Exactly the same as calling the import-tree object with an empty list [ ]. This is useful for import-tree objects that already have paths configured via .addPath.

# import-tree.result : <module-or-piped-result>

# these two are exactly the same:
(import-tree.addPath ./modules).result
(import-tree.addPath ./modules) [ ]

Why#

Importing a tree of nix modules has some advantages:

Dendritic Pattern: each file is a flake-parts module#

That pattern was the original inspiration for this library. See @mightyiam's post, @drupol's blog post and @vic's reply to learn about the Dendritic pattern advantages.

Sharing pre-configured subtrees of modules#

Since the import-tree API is extensible and lets you add paths or filters at configuration time, configuration-library authors can provide custom import-tree instances with an API suited for their particular idioms.

I'm exploring this on Dennix - a community distribution of flake-parts configurations.

This would allow us to have community-driven sets of configurations, much like those popular for editors: spacemacs/lazy-vim distributions.

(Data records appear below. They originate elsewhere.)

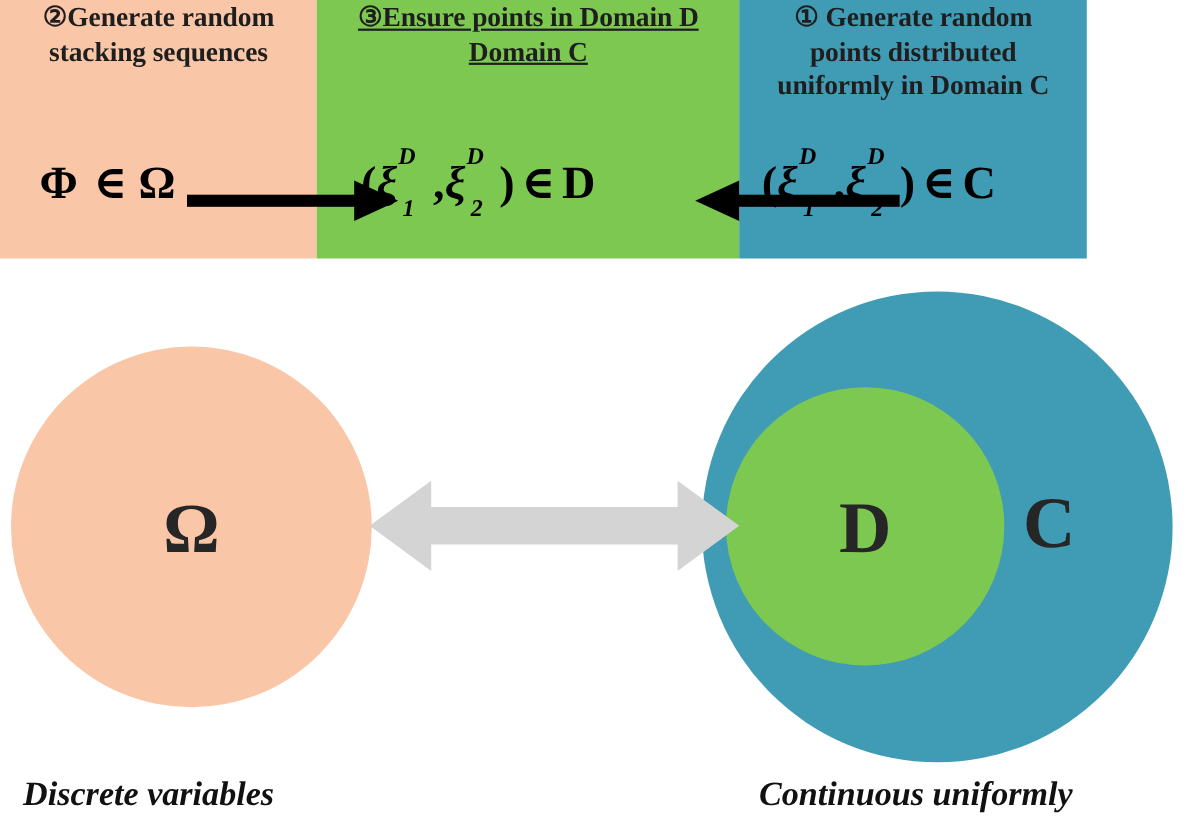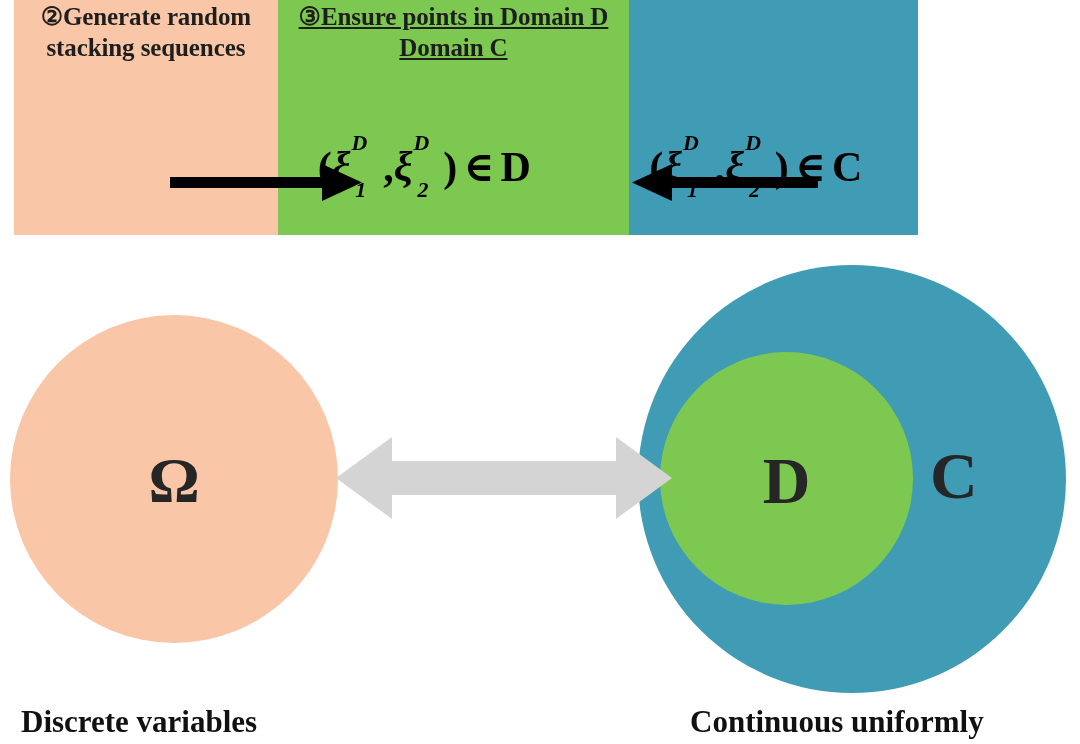"②Generate random" #banner { padding-left: 14px -> none; width: 904px -> 988px }
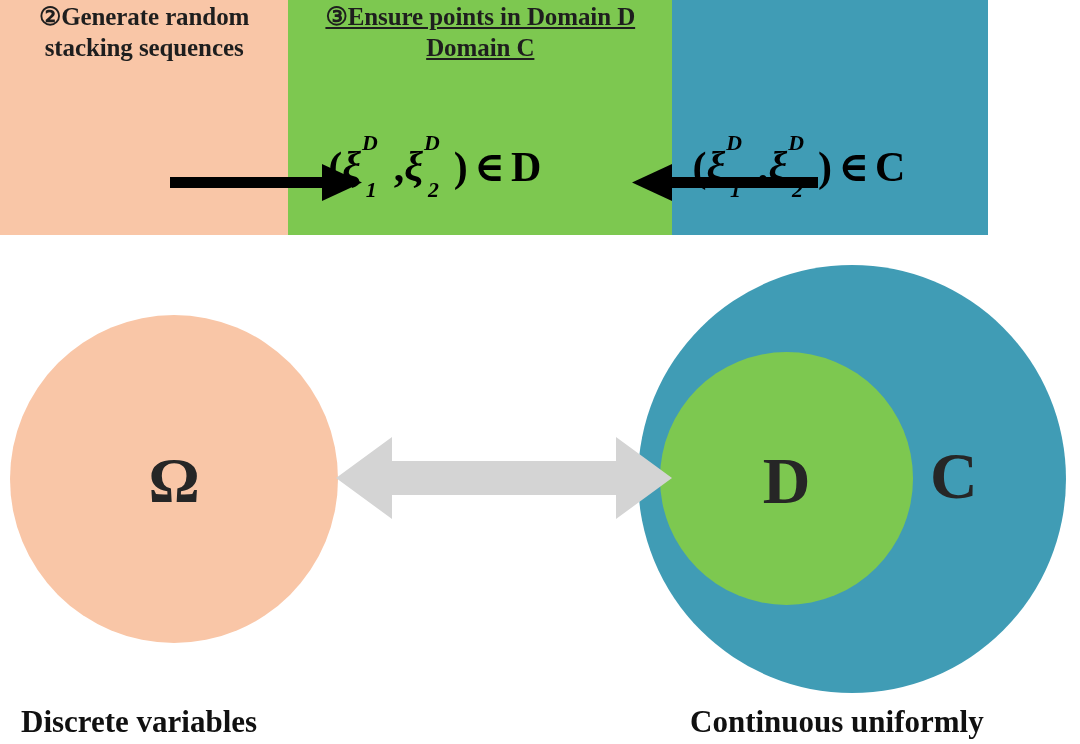"① Generate random" div.panel-caption { html: none -> <div> <div>① Generate random</div> <div>points distributed</div> <div>uniformly in Domain C</div> </div> }
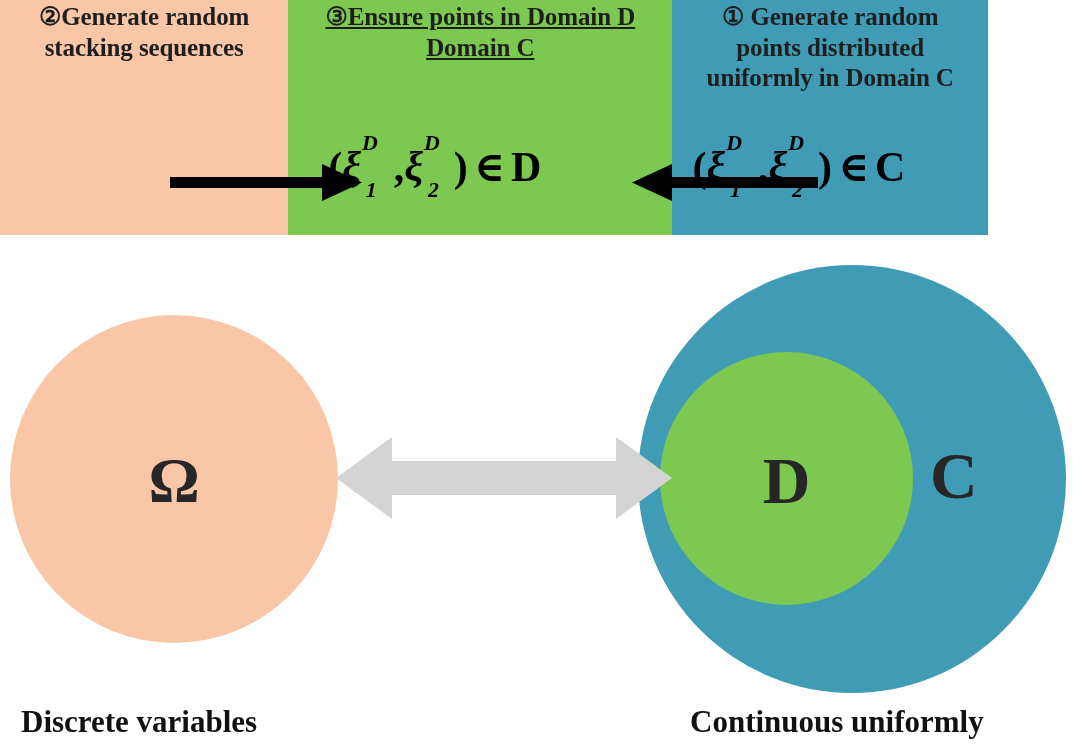"Φ ∈ Ω" div.formula { html: none -> <div> <span>Φ</span><span></span><span>∈</span><span></span><span>Ω</span> </div> }
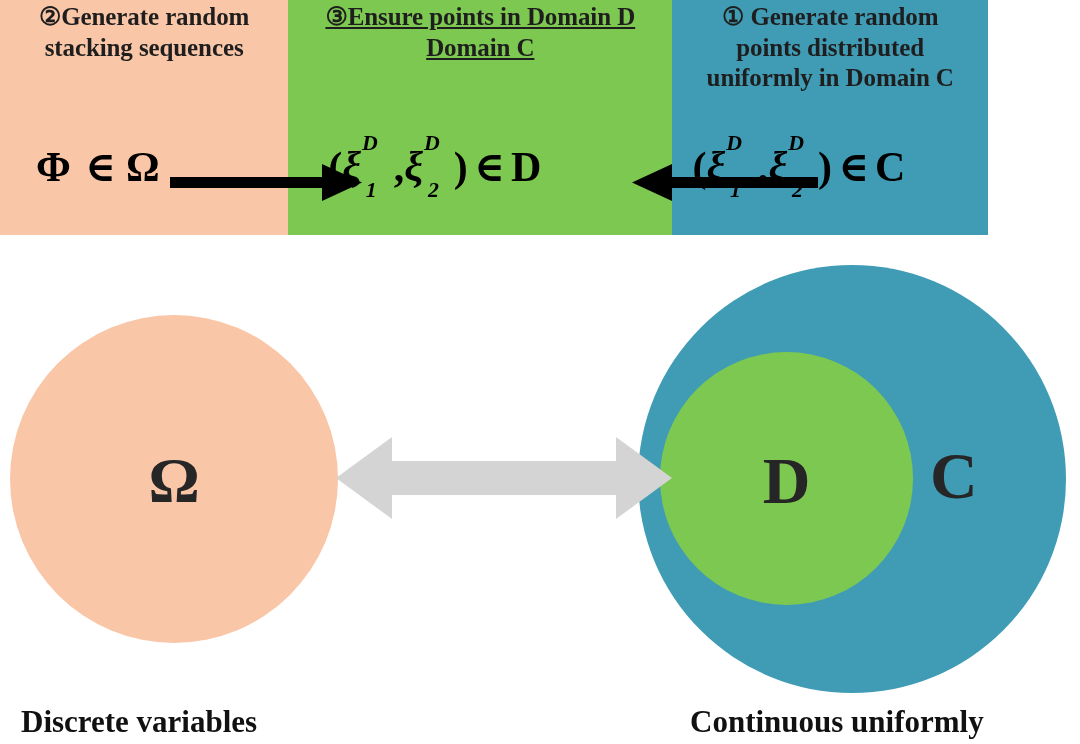"Discrete variables" .bottom-label { font-style: none -> italic }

Imagine an editor distribution exposing the following flake output:

# editor-distro's flakeModule
{inputs, lib, ...}:
let 
  flake.lib.modules-tree = lib.pipe inputs.import-tree [
    (i: i.addPath ./modules)
    (i: i.addAPI { inherit on off exclusive; })
    (i: i.addAPI { ruby = self: self.on "ruby"; })
    (i: i.addAPI { python = self: self.on "python"; })
    (i: i.addAPI { old-school = self: self.off "copilot"; })
    (i: i.addAPI { vim-btw = self: self.exclusive "vim" "emacs"; })
  ];

  flagRe = flag: ".*/.*?\+${flag}.*/.*"; # matches +foo on dir path

  on = self: flagName: self.match (flagRe flagName);
  off = self: flagName: self.matchNot (flagRe flagName);

  exclusive = self: onFlag: offFlag: lib.pipe self [
    (self: self.on onFlag)
    (self: self.off offFlag)
  ];
in
{
  inherit flake;
}

Users of such distribution can do:

# consumer flakeModule
{inputs, lib, ...}: let
  ed-tree = inputs.editor-distro.lib.modules-tree;
in {
  imports = [
    (ed-tree.vim-btw.old-school.on "rust")
  ];
}

Testing#

import-tree uses checkmate for testing.

The test suite can be found in checkmate.nix. To run it locally:

nix flake check path:checkmate --override-input target path:.